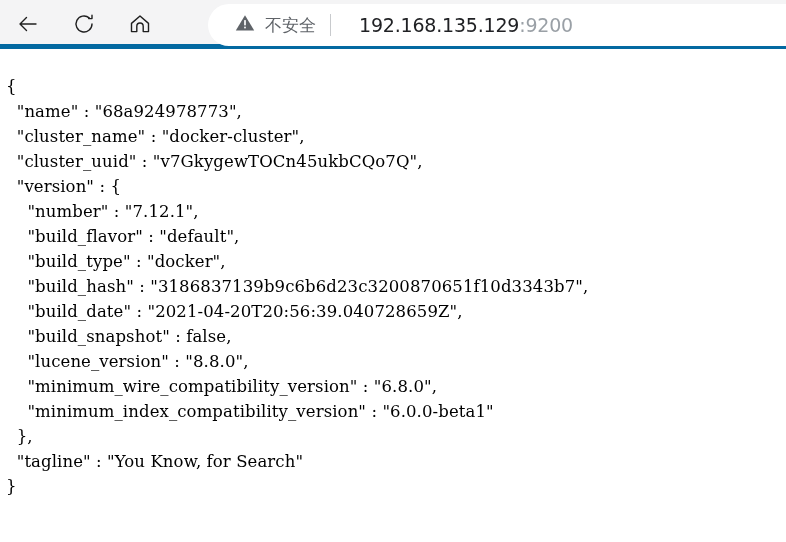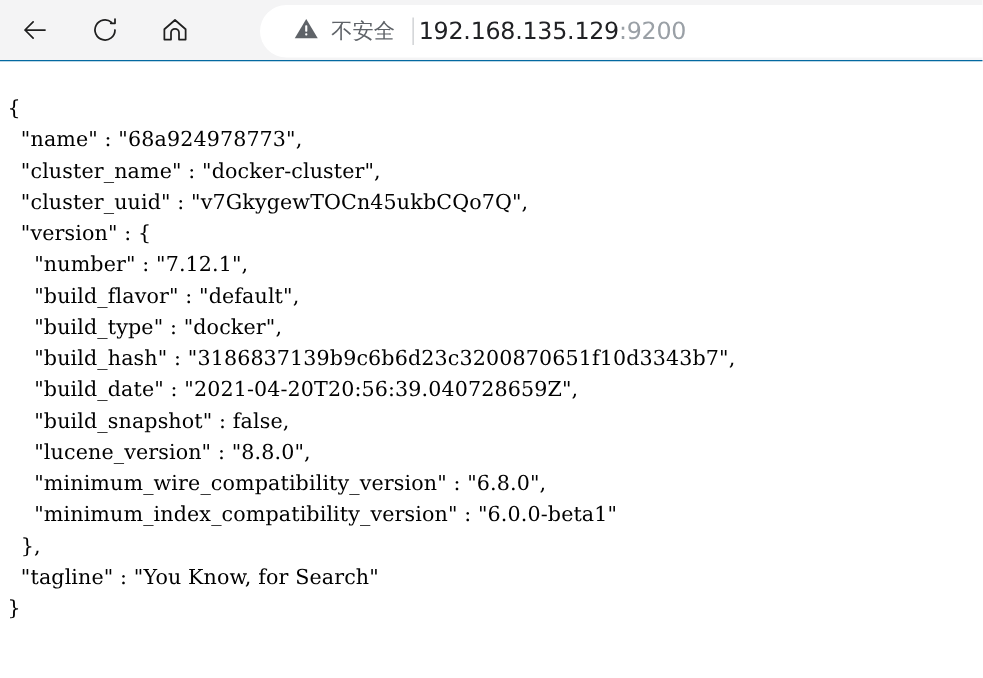--- a/index.html
+++ b/index.html
@@ -13,21 +13,21 @@
     font-family: "Liberation Sans", sans-serif;
     overflow: hidden;
   }
 
   
   .browser-toolbar {
     position: relative;
     width: 786px;
     height: 49px;
     background: #f4f4f5;
-    border-bottom: 1px solid #0369a1;
+    border-bottom: 5px solid #0369a1;
     box-sizing: border-box;
   }
 
   .nav-buttons {
     position: absolute;
     left: 0;
     top: 0;
     height: 48px;
     display: flex;
     align-items: center;
@@ -83,21 +83,21 @@
   .omnibox-separator {
     width: 1px;
     height: 22px;
     background: #c8cacd;
     margin-left: 14px;
     margin-right: 0px;
     flex: 0 0 auto;
   }
 
   .url-text {
-    margin-left: 4px;
+    margin-left: 28px;
     font-size: 19px;
     letter-spacing: -0.2px;
     color: #202124;
     font-family: "DejaVu Sans", "Liberation Sans", sans-serif;
     white-space: nowrap;
     line-height: 1;
   }
   .url-port { color: #9aa0a6; }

Task directions
Every line holding the string "height" should be copied here, so please find those lines in the data.

Final answer
     height: 49px;
     height: 48px;
     height: 22px;
     line-height: 1;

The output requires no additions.